Neuronal NOS provides nitrergic inhibitory neurotransmitter in mouse lower esophageal sphincter

To identify the enzymatic source of nitric oxide (NO) in the lower esophageal sphincter (LES), studies were performed in wildtype and genetically engineered endothelial nitric oxide synthase [eNOS(-)] and neuronal NOS [nNOS(-)] mice. Under nonadrenergic noncholinergic (NANC) conditions, LES ring preparations developed spontaneous tone in all animals. In the wild-type mice, electrical field stimulation produced frequency-dependent intrastimulus relaxation and a poststimulus rebound contraction. NOS inhibitor N-omega-nitro-L-arginine methyl ester (100 mu M) abolished intrastimulus relaxation and rebound contraction. In nNOS(-) mice, both the intrastimulus relaxation and rebound contraction were absent.
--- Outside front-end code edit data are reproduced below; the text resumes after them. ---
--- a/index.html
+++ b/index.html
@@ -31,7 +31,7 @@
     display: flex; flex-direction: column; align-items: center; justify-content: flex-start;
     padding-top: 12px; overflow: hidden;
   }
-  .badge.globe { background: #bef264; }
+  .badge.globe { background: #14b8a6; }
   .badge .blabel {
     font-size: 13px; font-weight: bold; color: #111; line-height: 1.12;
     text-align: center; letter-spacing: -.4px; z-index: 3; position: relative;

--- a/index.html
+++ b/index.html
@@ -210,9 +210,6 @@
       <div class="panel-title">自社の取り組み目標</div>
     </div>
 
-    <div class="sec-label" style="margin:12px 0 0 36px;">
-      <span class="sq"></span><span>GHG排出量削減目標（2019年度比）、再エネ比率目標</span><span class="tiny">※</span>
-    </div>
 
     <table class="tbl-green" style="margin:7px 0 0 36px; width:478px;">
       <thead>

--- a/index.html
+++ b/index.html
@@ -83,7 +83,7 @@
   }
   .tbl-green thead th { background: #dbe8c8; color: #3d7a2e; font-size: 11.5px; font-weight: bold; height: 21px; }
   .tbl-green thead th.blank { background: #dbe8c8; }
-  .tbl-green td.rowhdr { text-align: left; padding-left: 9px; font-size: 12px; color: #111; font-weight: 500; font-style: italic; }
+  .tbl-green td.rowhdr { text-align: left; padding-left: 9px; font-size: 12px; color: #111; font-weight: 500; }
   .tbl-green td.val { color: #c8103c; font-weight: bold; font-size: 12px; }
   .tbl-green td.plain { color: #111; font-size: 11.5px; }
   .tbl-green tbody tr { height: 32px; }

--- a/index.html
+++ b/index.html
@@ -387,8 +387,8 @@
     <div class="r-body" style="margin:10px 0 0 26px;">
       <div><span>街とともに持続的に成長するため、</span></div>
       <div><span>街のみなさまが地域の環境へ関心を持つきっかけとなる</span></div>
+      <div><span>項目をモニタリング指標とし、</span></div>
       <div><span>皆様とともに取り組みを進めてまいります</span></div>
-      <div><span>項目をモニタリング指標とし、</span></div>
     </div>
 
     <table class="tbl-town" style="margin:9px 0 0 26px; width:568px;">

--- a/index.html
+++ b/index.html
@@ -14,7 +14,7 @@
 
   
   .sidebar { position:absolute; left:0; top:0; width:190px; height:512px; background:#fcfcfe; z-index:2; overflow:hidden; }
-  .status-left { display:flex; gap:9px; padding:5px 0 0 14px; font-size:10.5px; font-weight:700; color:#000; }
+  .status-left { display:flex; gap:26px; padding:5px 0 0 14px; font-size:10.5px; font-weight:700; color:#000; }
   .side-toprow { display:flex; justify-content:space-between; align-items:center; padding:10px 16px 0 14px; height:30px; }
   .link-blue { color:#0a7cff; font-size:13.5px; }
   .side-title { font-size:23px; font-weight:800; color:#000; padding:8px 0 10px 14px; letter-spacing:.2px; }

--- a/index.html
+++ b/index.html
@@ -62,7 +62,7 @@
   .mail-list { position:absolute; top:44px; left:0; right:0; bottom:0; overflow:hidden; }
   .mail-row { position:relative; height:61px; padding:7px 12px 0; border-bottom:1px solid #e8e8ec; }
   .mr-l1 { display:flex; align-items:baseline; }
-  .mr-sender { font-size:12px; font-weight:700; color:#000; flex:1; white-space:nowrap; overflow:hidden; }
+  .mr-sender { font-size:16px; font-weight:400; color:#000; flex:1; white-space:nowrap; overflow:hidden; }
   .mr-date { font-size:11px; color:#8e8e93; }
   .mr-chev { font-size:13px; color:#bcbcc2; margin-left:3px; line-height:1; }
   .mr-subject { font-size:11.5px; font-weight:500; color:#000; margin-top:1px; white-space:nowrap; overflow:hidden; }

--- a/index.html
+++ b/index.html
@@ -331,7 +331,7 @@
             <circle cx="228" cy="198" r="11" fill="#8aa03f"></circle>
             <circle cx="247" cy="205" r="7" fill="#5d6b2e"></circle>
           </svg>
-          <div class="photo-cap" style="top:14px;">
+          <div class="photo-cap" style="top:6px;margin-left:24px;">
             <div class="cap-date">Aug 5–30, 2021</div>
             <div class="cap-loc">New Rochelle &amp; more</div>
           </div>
However, in eNOS(-) mice there was no significant difference in either the relaxation or rebound contraction from the wild-type animal. Both nNOS(-) and eNOS(-) tissues showed concentration-dependent relaxation to NO donor diethylenetriamine-NO and there was no difference in the sensitivity to the NO donor in nNOS(-), eNOS(-), or wild-type animals. These results indicate that in mouse LES, nNOS rather than eNOS is the enzymatic source of the NO that mediates NANC relaxation and rebound contraction.